* **How to complete this task**: Repeat every record below exactly, but leave out any pictures.

* **Recorded data**:
* * *
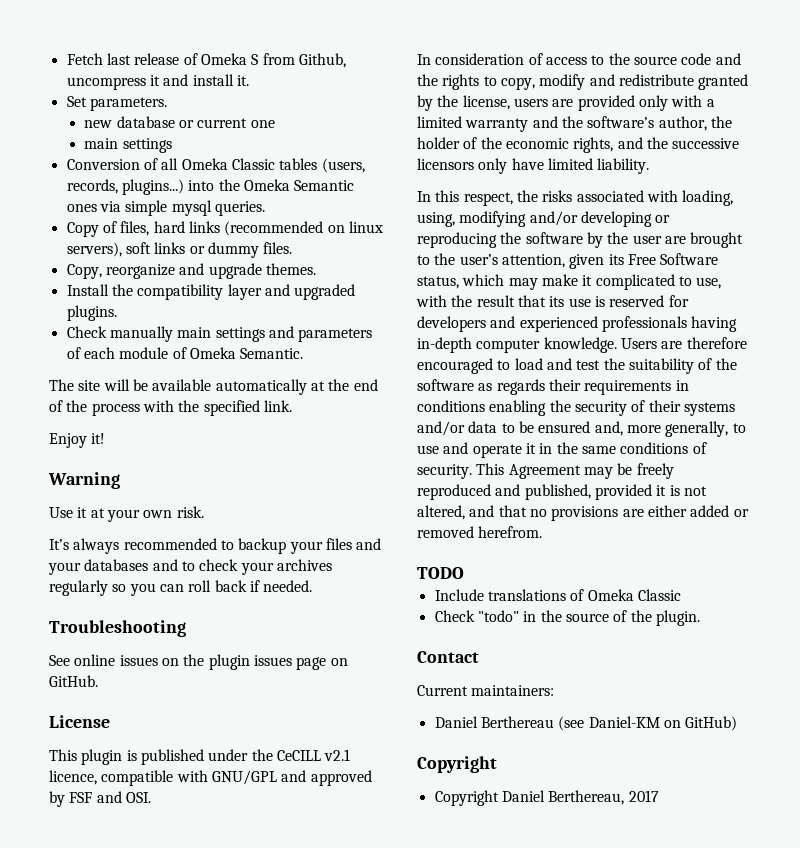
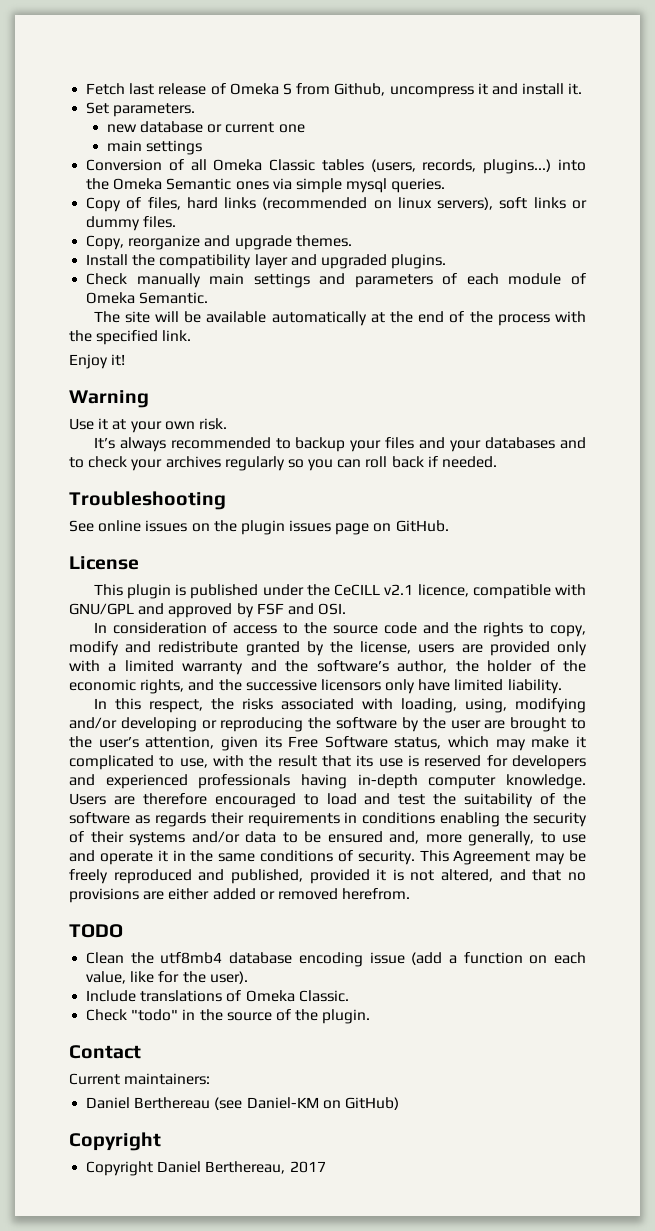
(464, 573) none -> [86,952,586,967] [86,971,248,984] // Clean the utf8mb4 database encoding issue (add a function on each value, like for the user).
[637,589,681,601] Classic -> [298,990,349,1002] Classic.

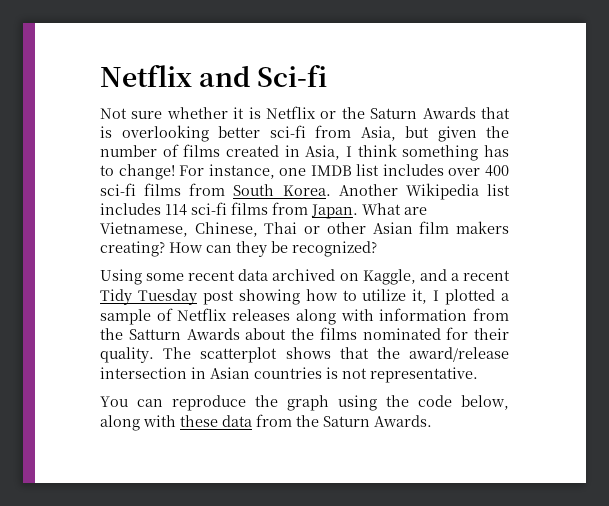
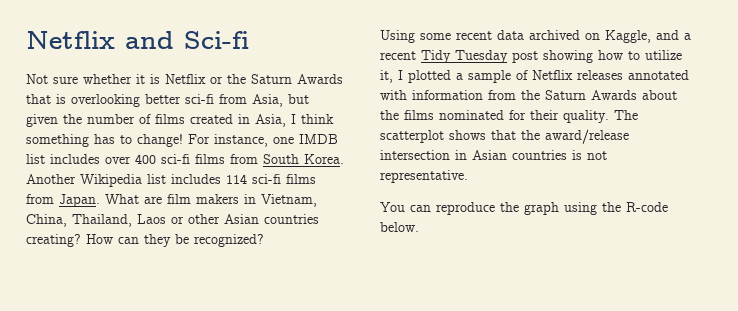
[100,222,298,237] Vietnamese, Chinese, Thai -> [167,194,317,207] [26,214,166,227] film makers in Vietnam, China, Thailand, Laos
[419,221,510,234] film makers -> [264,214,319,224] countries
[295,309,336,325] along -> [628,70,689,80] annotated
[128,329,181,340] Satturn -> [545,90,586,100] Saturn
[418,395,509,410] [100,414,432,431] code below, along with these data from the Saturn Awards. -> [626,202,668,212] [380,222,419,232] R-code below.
* * *
* **Response to this exercise**:
(464, 573) none -> [86,952,586,967] [86,971,248,984] // Clean the utf8mb4 database encoding issue (add a function on each value, like for the user).
[637,589,681,601] Classic -> [298,990,349,1002] Classic.

[100,222,298,237] Vietnamese, Chinese, Thai -> [167,194,317,207] [26,214,166,227] film makers in Vietnam, China, Thailand, Laos
[419,221,510,234] film makers -> [264,214,319,224] countries
[295,309,336,325] along -> [628,70,689,80] annotated
[128,329,181,340] Satturn -> [545,90,586,100] Saturn
[418,395,509,410] [100,414,432,431] code below, along with these data from the Saturn Awards. -> [626,202,668,212] [380,222,419,232] R-code below.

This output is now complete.